You mean this meal affects my next meal?

High-glycemic diets and their impact on blood glucose levels are increasingly associated with a heightened risk of obesity, type-2 diabetes, and cardiovascular disease. New research has shown that eating a low-glycemic breakfast comprised of certain whole grains can help moderate blood glucose responses for the rest of the day.

Researchers studied the extent to which high blood sugar levels and after-meal blood sugar increases are adjusted by the characteristics of cereal foods, including their glycemic index (GI) and content of indigestible carbohydrates (dietary fiber).

Twelve healthy subjects consumed two different test meals. In series 1, the test meals were consumed at breakfast, and after-meal blood glucose levels were calculated after a test breakfast, standardized lunch, and standardized dinner. In series 2, the subjects consumed test evening meals, and blood sugar levels were calculated after a standardized breakfast the following morning.
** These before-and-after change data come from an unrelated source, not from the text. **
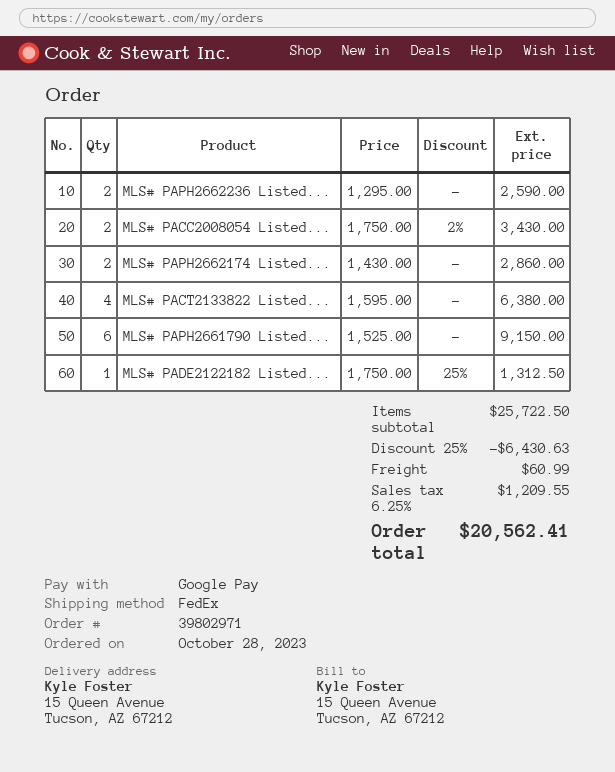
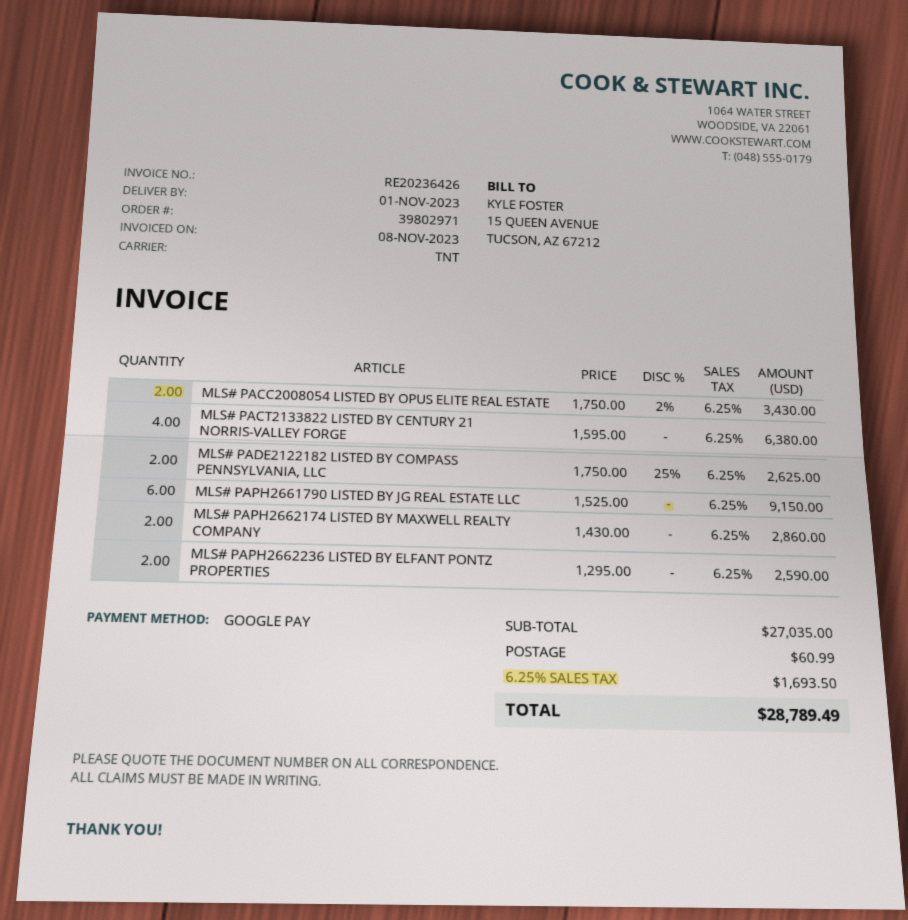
shipping method: FedEx -> TNT
MLS# PADE2122182 Listed...: 1 x 1750.00 - 25% = 1312.50 -> 2 x 1750.00 - 25% = 2625.00
subtotal: 25722.50 -> 27035.00
discount: 25% = 6430.63 -> none
tax: 6.25% = 1209.55 -> 6.25% = 1693.50
total: 20562.41 -> 28789.49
Breakfasts comprised of low-glycemic grains (such as barley or rye kernel) lowered blood glucose response levels at breakfast, at the following lunch, and cumulatively throughout the day (breakfast + lunch + dinner) when compared with white-wheat bread. An evening meal of low-glycemic grains resulted in lower blood-glucose responses at the following morning's breakfast (again, when compared with white-wheat bread).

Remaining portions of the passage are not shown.